- [Goal of the exercise]:
Every line below from the one with "color: #8b5cf6 ->" through the one with "html: none ->" is to be repeated exactly, with no picture among them.

- [Excerpted data]:
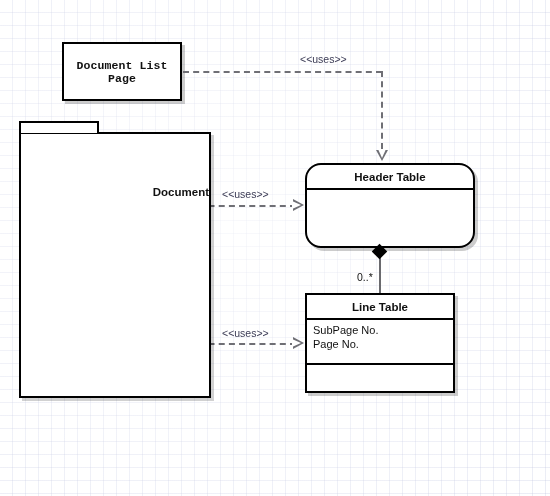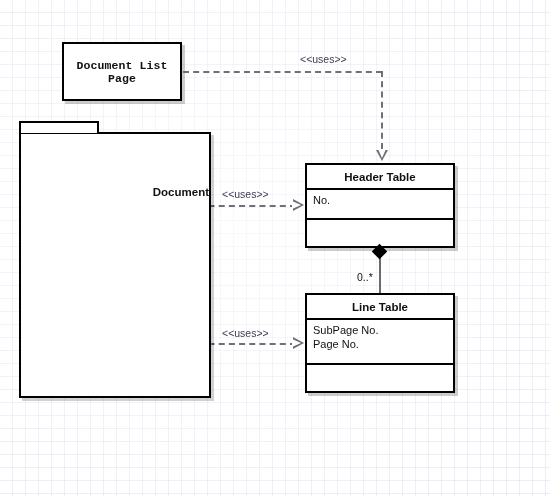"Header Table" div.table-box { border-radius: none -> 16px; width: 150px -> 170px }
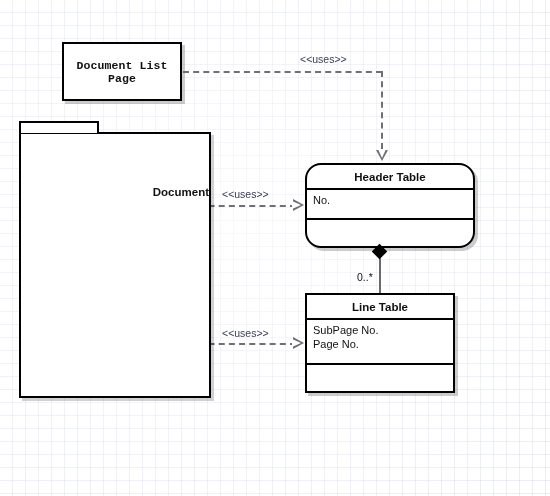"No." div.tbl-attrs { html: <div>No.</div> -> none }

==

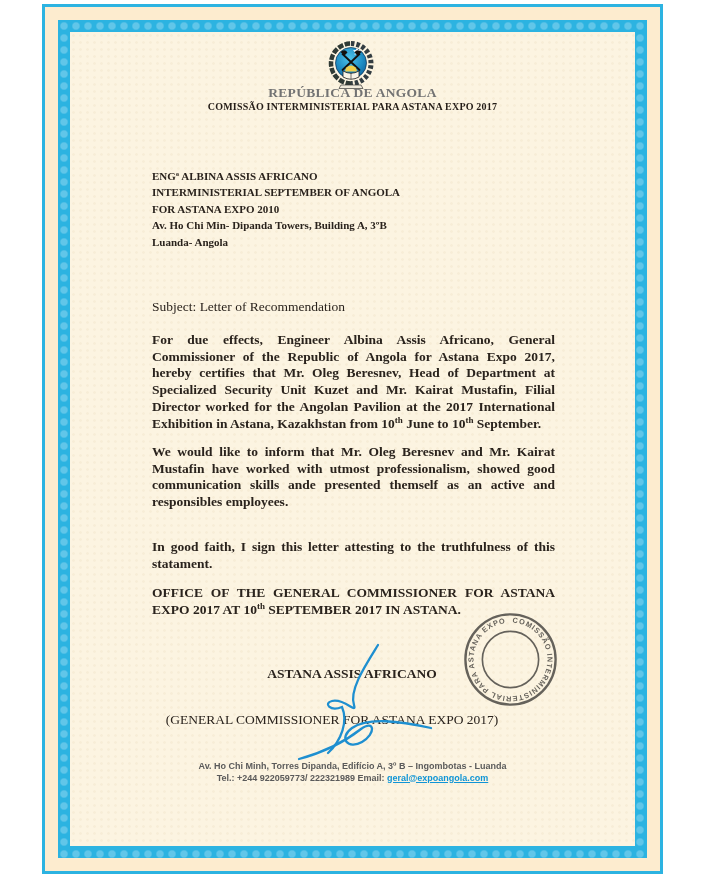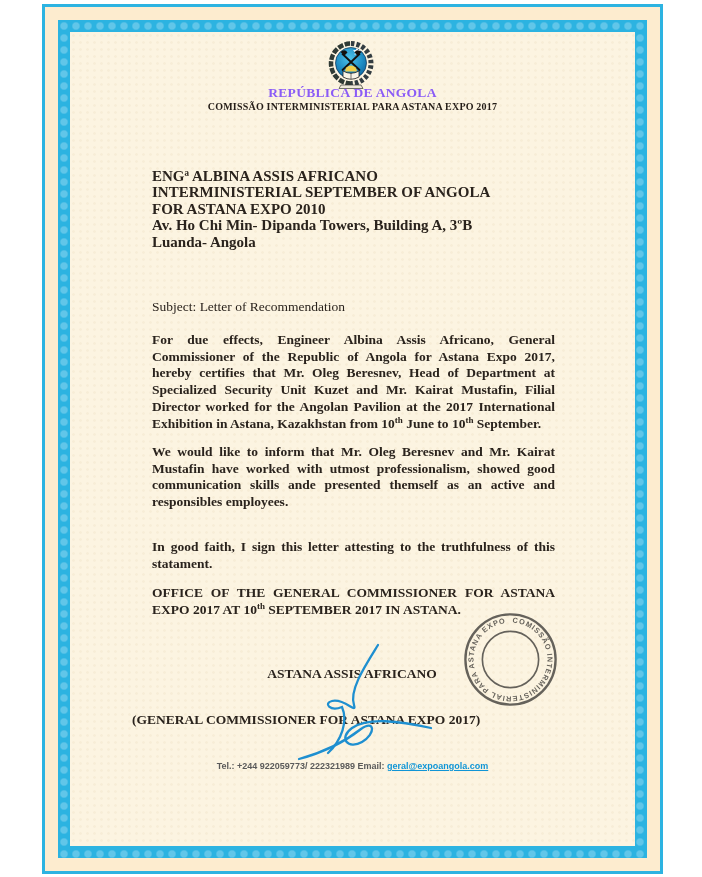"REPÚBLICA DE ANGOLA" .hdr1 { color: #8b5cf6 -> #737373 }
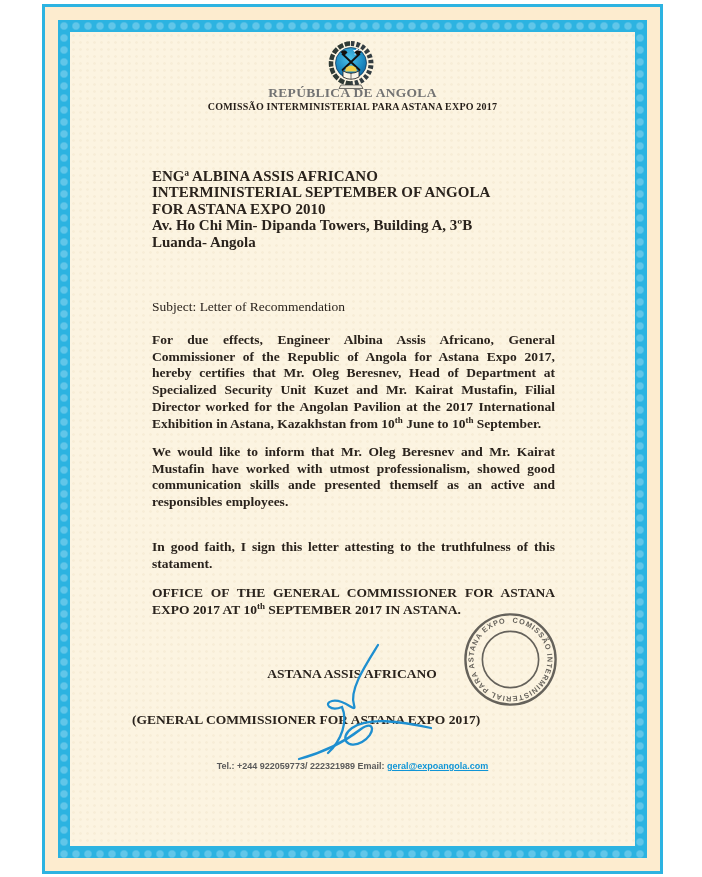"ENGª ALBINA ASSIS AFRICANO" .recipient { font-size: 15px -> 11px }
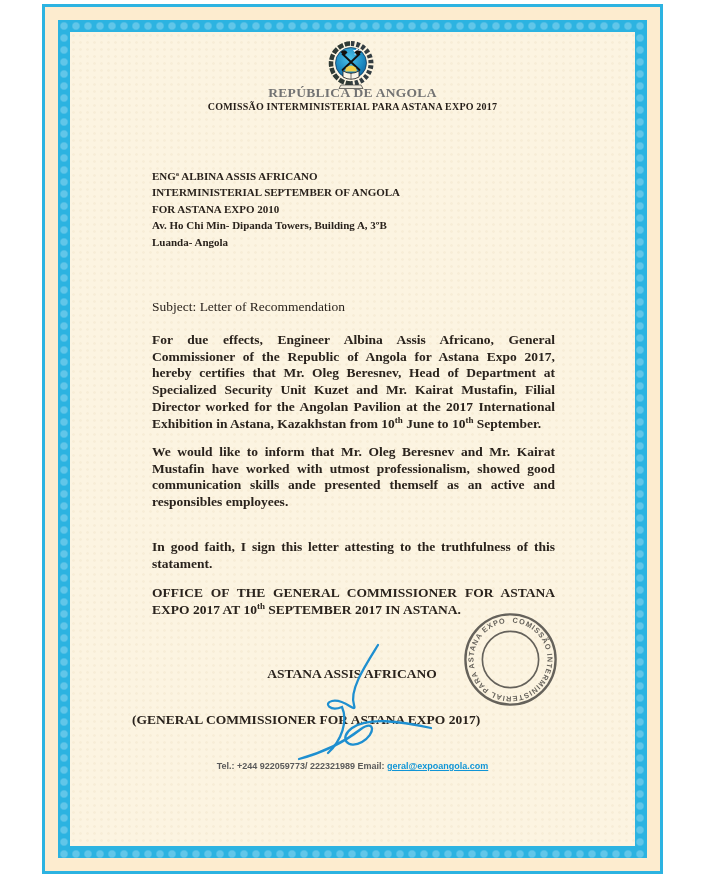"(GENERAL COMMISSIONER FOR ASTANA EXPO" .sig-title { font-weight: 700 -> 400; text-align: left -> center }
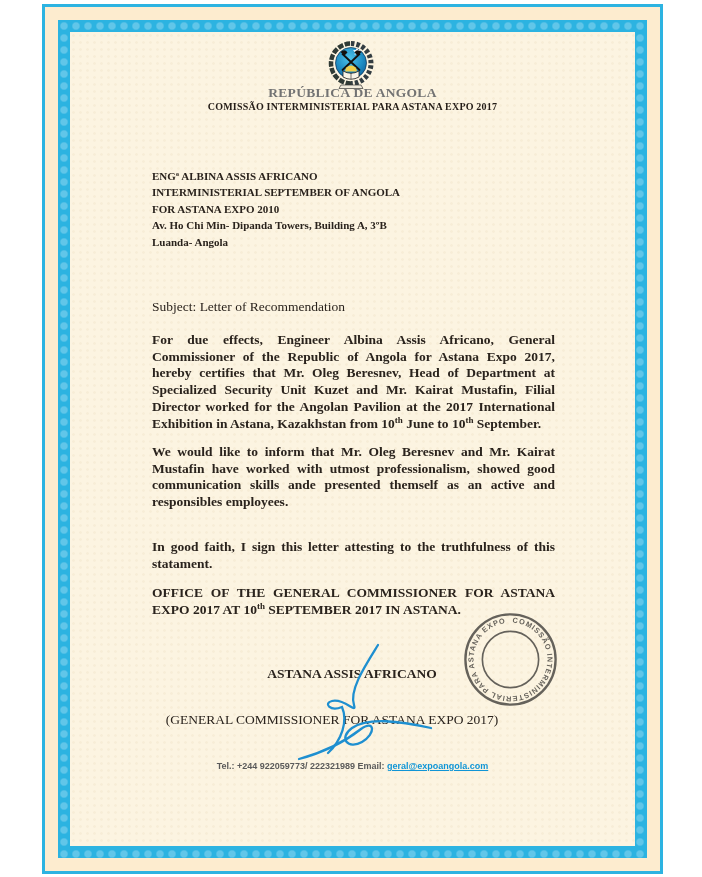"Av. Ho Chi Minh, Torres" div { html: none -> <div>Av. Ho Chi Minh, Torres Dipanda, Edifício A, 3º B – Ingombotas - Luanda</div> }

---

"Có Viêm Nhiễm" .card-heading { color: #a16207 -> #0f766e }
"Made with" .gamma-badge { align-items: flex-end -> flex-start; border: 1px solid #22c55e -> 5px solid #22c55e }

- [Task output]:
"REPÚBLICA DE ANGOLA" .hdr1 { color: #8b5cf6 -> #737373 }
"ENGª ALBINA ASSIS AFRICANO" .recipient { font-size: 15px -> 11px }
"(GENERAL COMMISSIONER FOR ASTANA EXPO" .sig-title { font-weight: 700 -> 400; text-align: left -> center }
"Av. Ho Chi Minh, Torres" div { html: none -> <div>Av. Ho Chi Minh, Torres Dipanda, Edifício A, 3º B – Ingombotas - Luanda</div> }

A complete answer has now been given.